Our view is that you can always acquire consumers if you give them incentives. Anyone can use the economic hook of discounts or introductory rates. But Monzo is adding hundreds of thousands of customers a month with absolutely no financial hook, which is one of the reasons we invested. Consumers talk about Monzo because they love the company, the product and the service. And that tells us that it’s sustainable.

The other key factor is engagement, which comes back to the idea of trust. Anyone can sign up to a whole bunch of bank accounts; and many early adopters have done so. But only if you are either my primary or close-to-primary bank account will you see enough of my aggregated data to develop ideas and products that truly represent the future of banking. For a new bank to attract that degree of engagement demands trust from the consumer; which is what Monzo has achieved.
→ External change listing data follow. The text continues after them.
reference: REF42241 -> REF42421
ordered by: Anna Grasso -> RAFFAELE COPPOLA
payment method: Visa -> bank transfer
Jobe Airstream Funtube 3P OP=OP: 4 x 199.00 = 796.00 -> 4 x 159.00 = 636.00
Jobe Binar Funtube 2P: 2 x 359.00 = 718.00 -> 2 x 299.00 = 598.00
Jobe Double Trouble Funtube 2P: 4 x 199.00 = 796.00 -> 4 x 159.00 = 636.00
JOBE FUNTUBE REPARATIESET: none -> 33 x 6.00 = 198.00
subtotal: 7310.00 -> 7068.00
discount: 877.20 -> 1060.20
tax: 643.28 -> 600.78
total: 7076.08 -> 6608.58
In many ways, it’s still early for the entire sector.  As with many of these seismic shifts in major industries, it takes many years for a true understanding of the blueprint for success to play out. I think there will be several successful fintech companies, but in single geographies the question for us today is: are you really an alternative to a traditional bank. That’s what Monzo is achieving; and, given their numbers, they have a real shot at being a top-five, mass-market bank.

Anyone can sign up to a whole bunch of bank accounts; and many early adopters have done so. But only if you are either my primary or close-to-primary bank account will you see enough of my aggregated data to develop ideas and products that truly represent the future of banking.
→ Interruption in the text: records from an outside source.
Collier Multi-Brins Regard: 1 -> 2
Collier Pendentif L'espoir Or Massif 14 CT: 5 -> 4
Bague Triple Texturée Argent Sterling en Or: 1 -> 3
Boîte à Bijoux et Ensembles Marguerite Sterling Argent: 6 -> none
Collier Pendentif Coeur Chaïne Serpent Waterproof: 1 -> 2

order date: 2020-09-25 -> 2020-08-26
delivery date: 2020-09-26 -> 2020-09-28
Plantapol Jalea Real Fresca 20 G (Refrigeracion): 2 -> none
Is there a scaling lesson that transfers from, say, a Spotify to a Monzo? Accel helped Spotify to conquer the US, particularly by nurturing a Facebook relationship. But travelling a fintech is hard…
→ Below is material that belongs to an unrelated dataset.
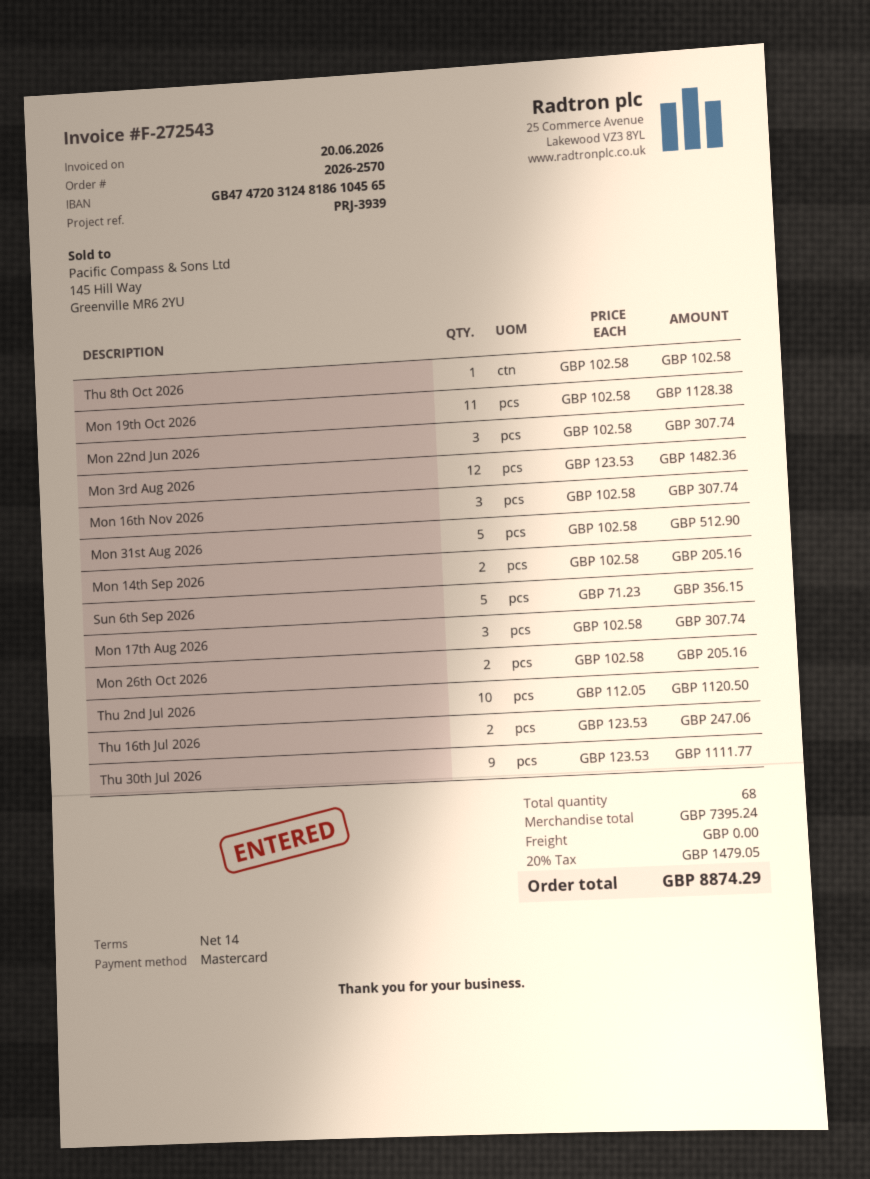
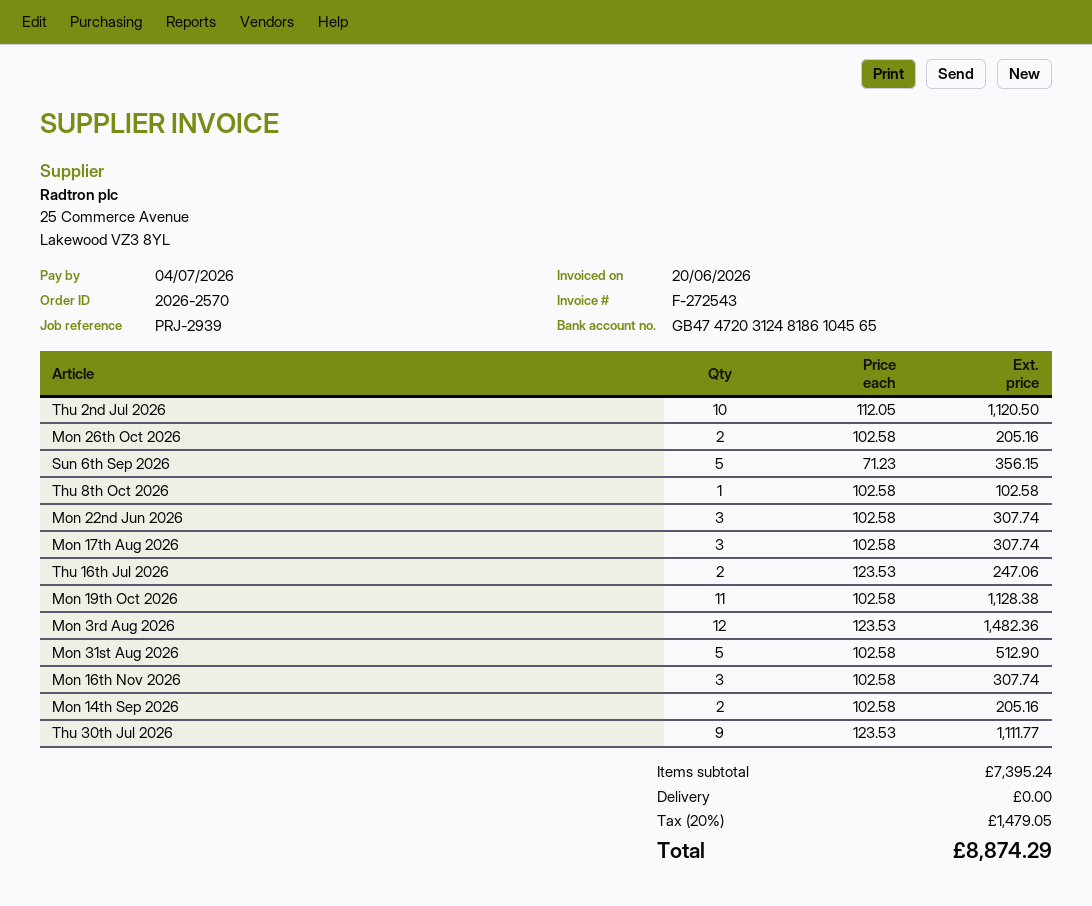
reference: PRJ-3939 -> PRJ-2939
Monzo is already live with a small set of customers on the West Coast. We understand fintech in the US,  having been early investors in a series of very successful US fintech companies, including Braintree [sold to PayPal]. So we have a deep bench of fintech relationships that help us to understand, manage, and evaluate what’s possible on the ground. The other aspect is, again, talent. In the end, we were not the people who introduced Monzo to their new Head of the US – a formidable executive from Visa who ran their Global Products – but you don’t get access to those kinds of individuals without the right investors.

What’s next for fintech?

We’re giving a lot of attention to helping small and medium-sized businesses become more efficient in terms of how they manage their spend, how they think about their payments and how they think about credit. There just isn’t the equivalent of B2B SME credit data out there, the way we have with Experian and Equifax.

There’s plenty to do around managing the entire back end, operational and financial side of small to medium-sized businesses; and we’ve barely scratched the surface of that opportunity.

The other big area is insurance. We’re investors in a company called Shift that is using deep learning to recognize claim fraud – which will be particularly relevant in the current Coronavirus crisis.  In doing so, they are also helping insurers think about automation across the entire claims process; because at the moment, it’s incredibly cumbersome, frustrating, manual, and leads to customer dissatisfaction and churn.

Insurance and B2B are probably the two really fertile areas attracting our attention ongoing.